Austin: Yes, this is good. I almost skipped over EUV entirely, at least low-NA EUV. So it’s a good introduction. We were stuck at DUV, we tried multi-patterning, and in the meantime the industry was trying to work on EUV. And as Vik talked about, ultimately we’re trying to find a light source that has a much shorter wavelength. Work had been done that showed with tin, you could basically induce a plasma — that’s why you hit it twice, ultimately — and that plasma would generate 13.5 nanometer wavelength light.
But there were a lot of engineering challenges and optics challenges around: great, yes, when we’re under vacuum we can generate a plasma and it will emit this really short wavelength light, but how do we ultimately harvest all that light? How do we reflect it back, and aim it with mirrors? Ultimately you need to gather this light, because it’s just going to shoot in any direction, presumably, from the tin droplets, and you need to gather it all. And then you need to get it to where it needs to be, to where the mask is ultimately. And while you’re doing that, you’re trying to focus all the light. And like Vik said, there are a lot of losses every time light hits a mirror — it’s not going to all bounce perfectly, exactly in the direction you want, there’s going to be some scattering and some loss.
So ultimately you end up losing so much light in the process that you don’t have enough to expose the photoresist.

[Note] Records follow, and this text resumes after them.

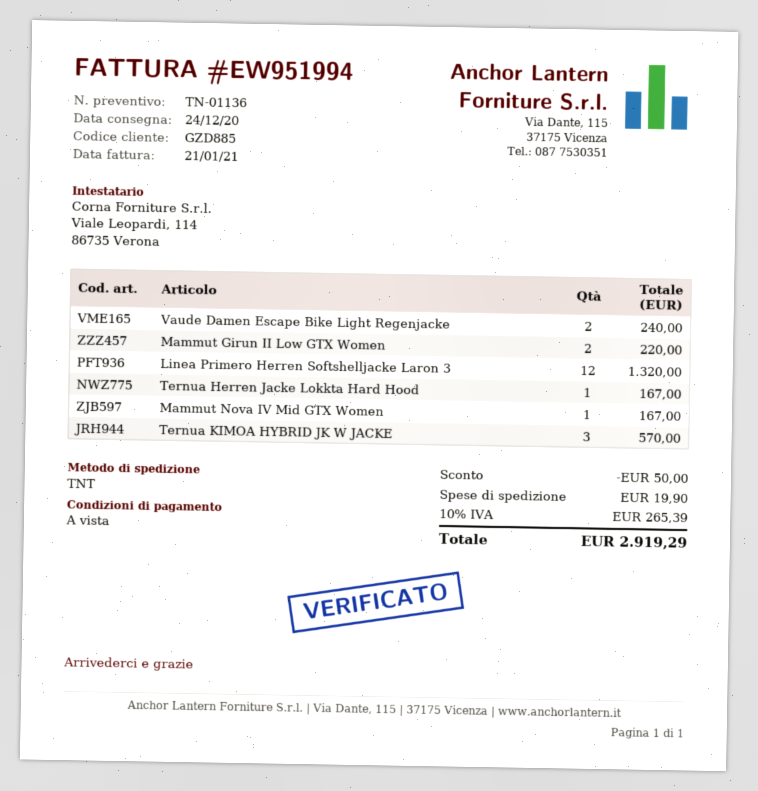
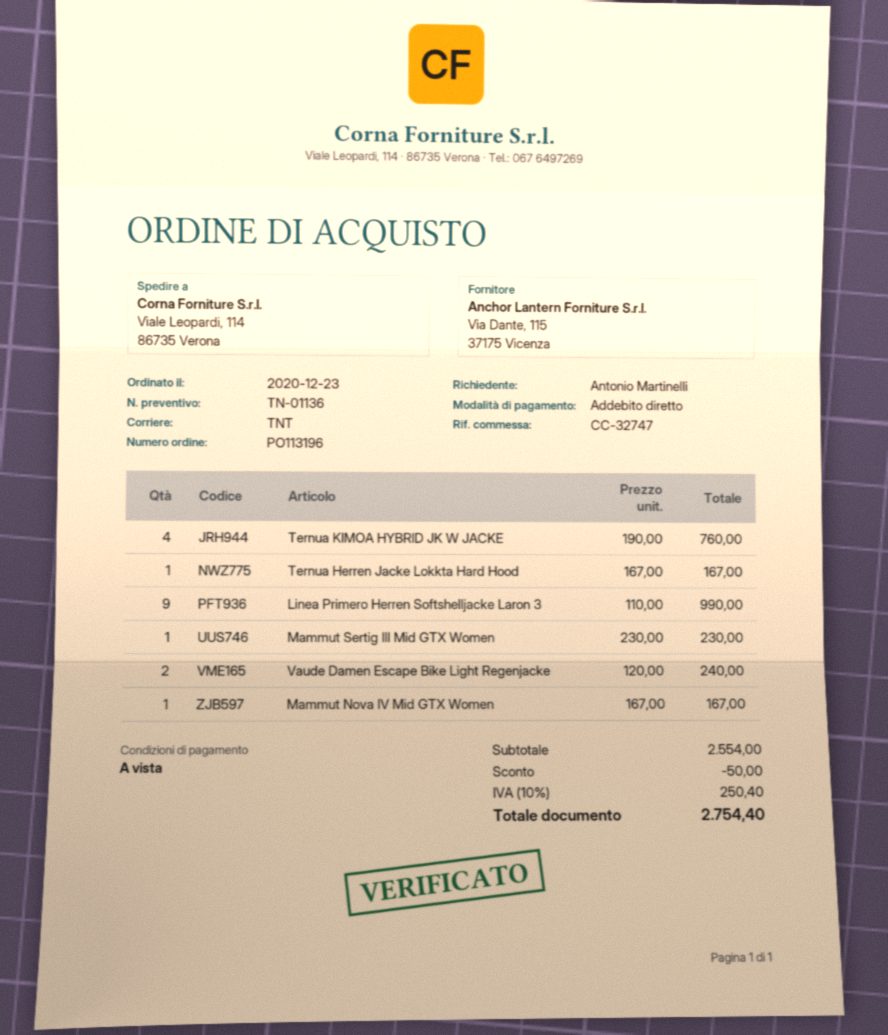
Mammut Girun II Low GTX Women: 2 for 220.00 -> none
Linea Primero Herren Softshelljacke Laron 3: 12 for 1320.00 -> 9 for 990.00
Ternua KIMOA HYBRID JK W JACKE: 3 for 570.00 -> 4 for 760.00
Mammut Sertig III Mid GTX Women: none -> 1 for 230.00
shipping: 19.90 -> none
tax: 10% = 265.39 -> 10% = 250.40
total: 2919.29 -> 2754.40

And so the question the industry was working on for a long time is not only how do we make all this work repeatedly, but also how do we increase the light source, so that ultimately, by the time we harvest all this light and get it exactly where we need it, focused all the way down, we still have enough to actually expose the photoresist and draw the transistor.
So that’s why we were stuck at DUV for a while — because this is an amazing engineering feat. Read the book Focus, by Martin something, I don’t remember his last name, but it’s about ASML. What’s really interesting is it talks about the entire supply chain and all the co-innovation needed — for example, famously, from Zeiss with their mirrors. So it’s no joke to even build the laser-produced plasma light source, but then you have all the optics.
And of course there’s something called a scanner. We won’t talk about it a ton, but ultimately, when you’re patterning the mask, you don’t want to just pattern one — you don’t pattern one die or one chip. Like we talked about before, it’s like a checkerboard pattern on a big dinner plate. You need to draw these transistors for every checkerboard square. So you need mechatronics that move everything around so you can repeatedly print all of this. There’s a ton of engineering to make this even possible.
Vik: Yeah, that’s insane. 13.5 nanometer EUV is an incredible feat of engineering. We are here today because ASML took 20 years to develop this.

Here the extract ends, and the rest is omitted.